**WHAT IS BEING ASKED:** All that is needed is the number of lines in the records that contain the word "bold", stated without anything else.

Data records:
━━━

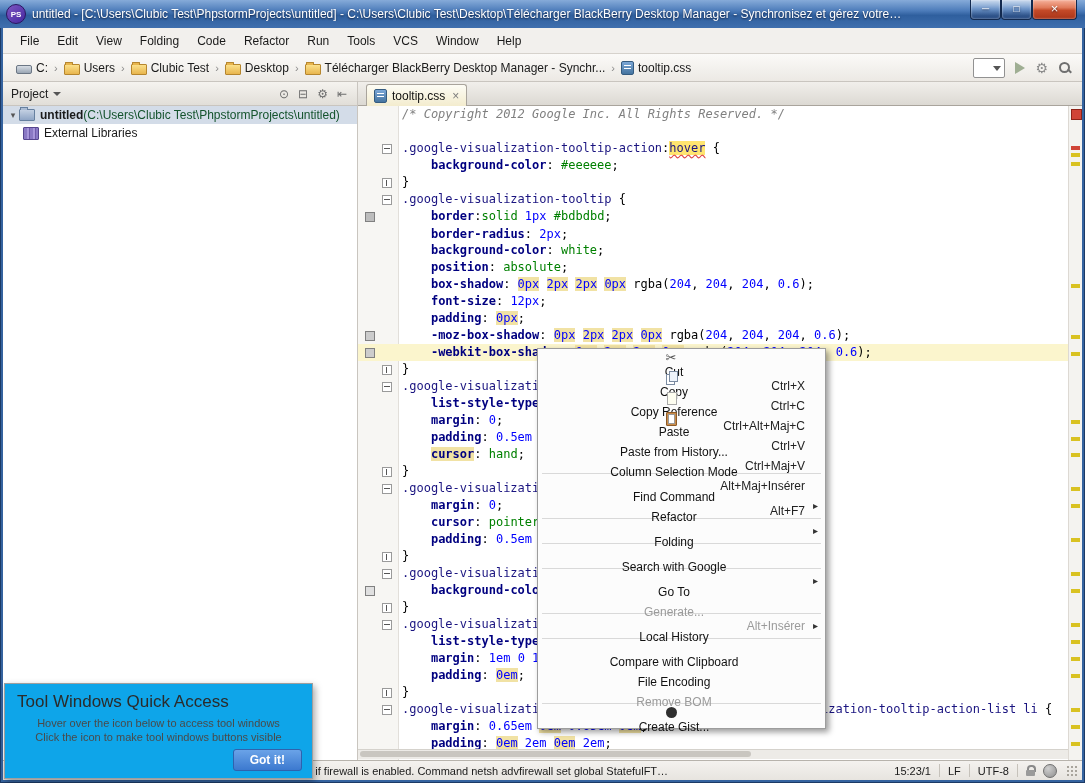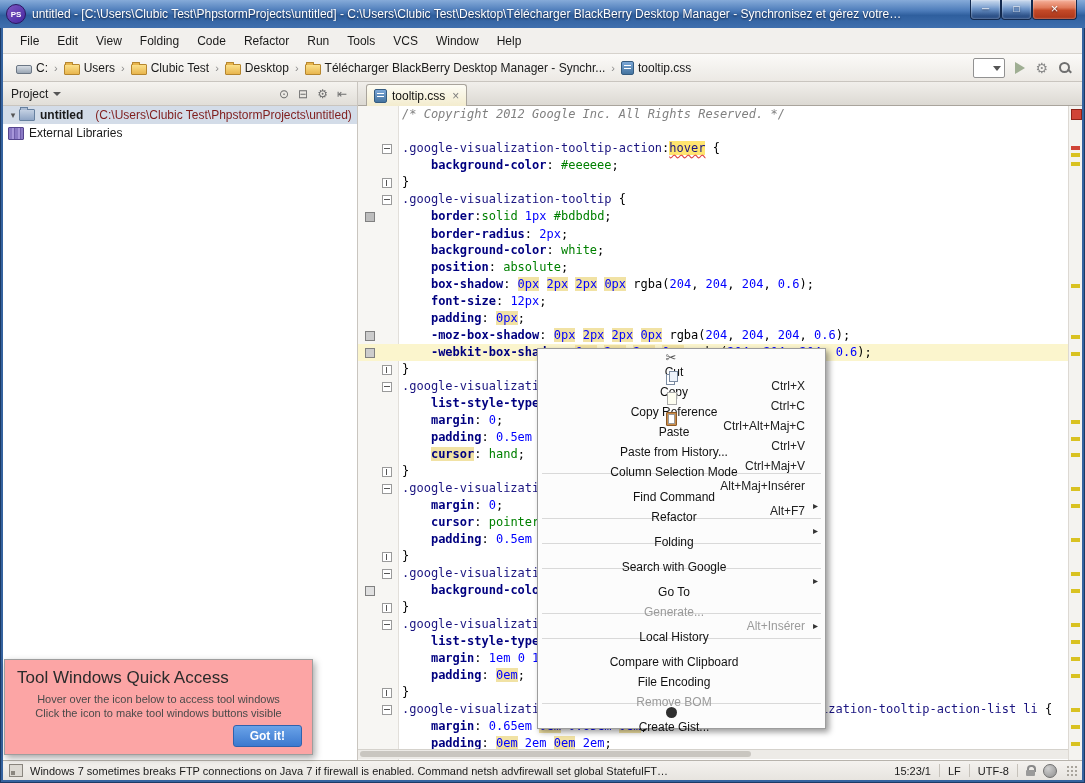--- a/index.html
+++ b/index.html
@@ -65,7 +65,7 @@
   .ti-folder::before{content:"";position:absolute;left:0;top:-3px;width:6px;height:2px;background:#a9bbd4;border:1px solid #66809f;border-bottom:none;}
   .ti-libs{height:11px;background:repeating-linear-gradient(90deg,#8a79c4 0 3px,#a796da 3px 5px,#6f5cab 5px 6px);border:1px solid #55458e;border-radius:1px;}
   .tree-name.bold{font-weight:bold;}
-  .tree-note{color:#7f1d1d;margin-left:12px;}
+  .tree-note{color:#14532d;margin-left:0;}
 
   
   #tabbar{position:absolute;left:358px;right:3px;top:82px;height:24px;box-sizing:border-box;

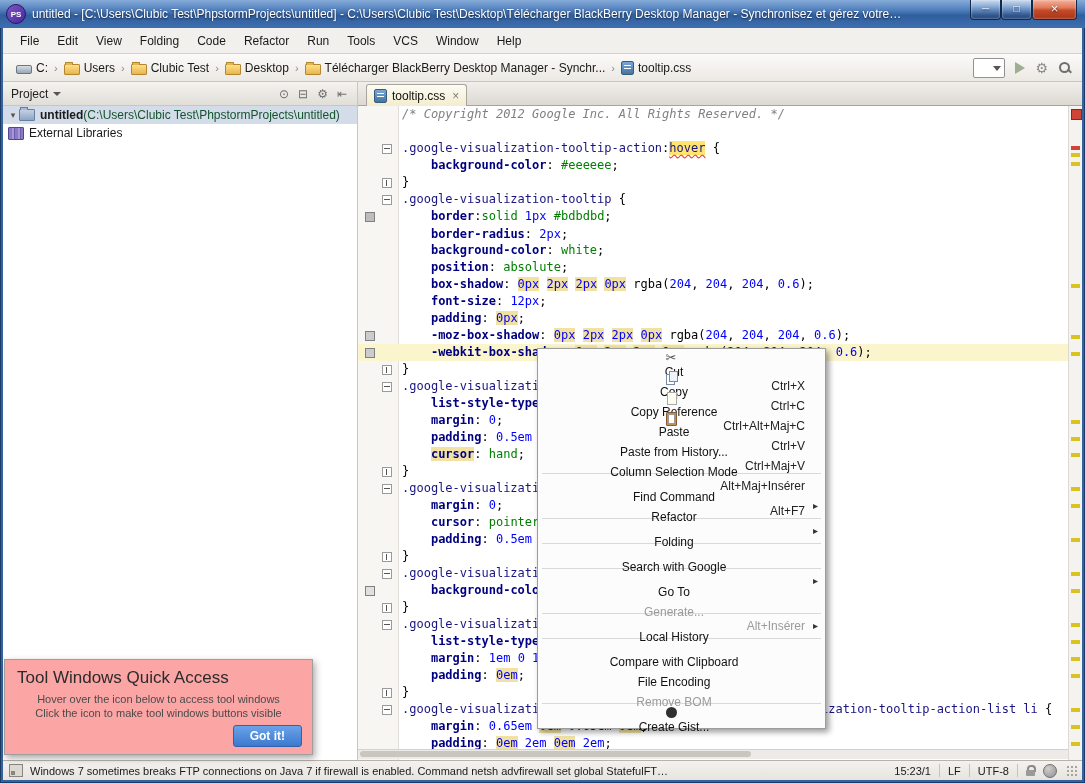--- a/index.html
+++ b/index.html
@@ -233,7 +233,7 @@
           <span class="tree-name bold">untitled</span>
           <span class="tree-note">(C:\Users\Clubic Test\PhpstormProjects\untitled)</span>
         </div>
-        <div class="tree-row" style="padding-left: 5px;">
+        <div class="tree-row" style="padding-left: 20px;">
           <span class="ti ti-libs"></span>
           <span class="tree-name">External Libraries</span>
         </div>

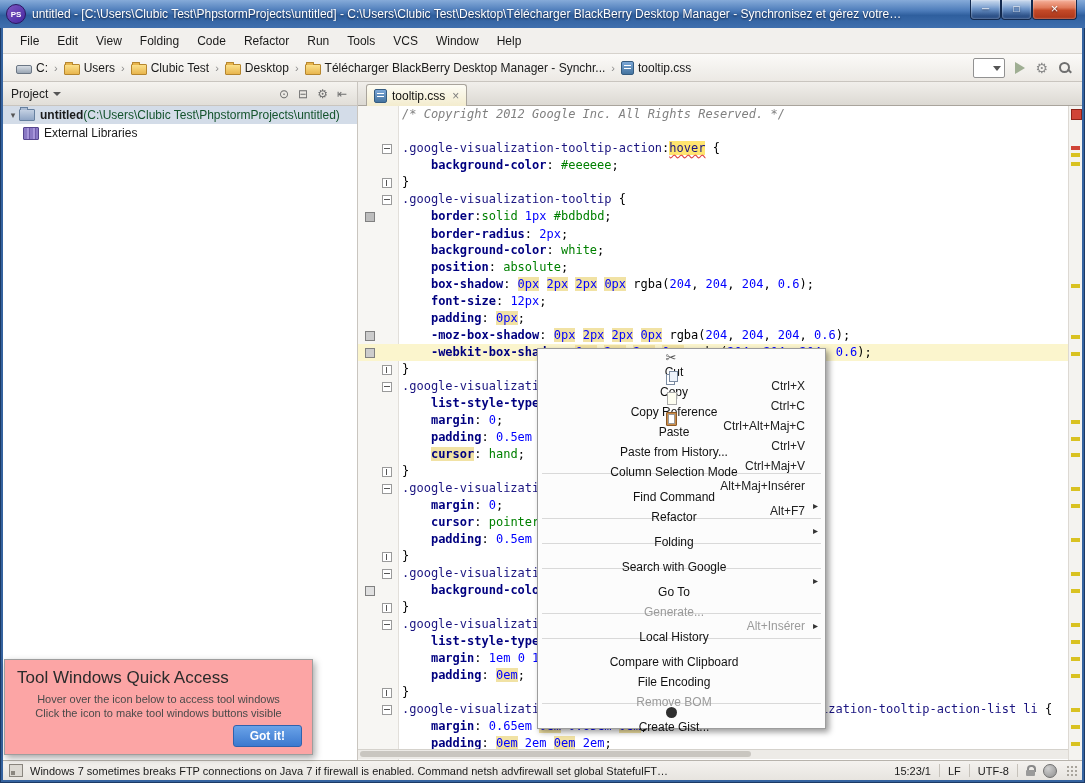--- a/index.html
+++ b/index.html
@@ -140,7 +140,7 @@
   .cmi-gist::before{content:"";position:absolute;left:2px;top:1px;width:11px;height:11px;border-radius:50%;background:#2f2f2f;}
 
   
-  #qa-popup{position:absolute;left:4px;top:659px;width:309px;height:96px;background:#fca5a5;border:1px solid #9e9e9e;
+  #qa-popup{position:absolute;left:4px;top:683px;width:309px;height:96px;background:#0ea5e9;border:1px solid #9e9e9e;
     box-shadow:2px 3px 7px rgba(0,0,0,.35);box-sizing:border-box;z-index:15;}
   #qa-title{font-size:17px;color:#2b2b2b;padding:8px 0 4px 12px;}
   .qa-line{font-size:11px;color:#4a4a4a;text-align:center;line-height:14px;}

━━━

**TASK OUTPUT:** 2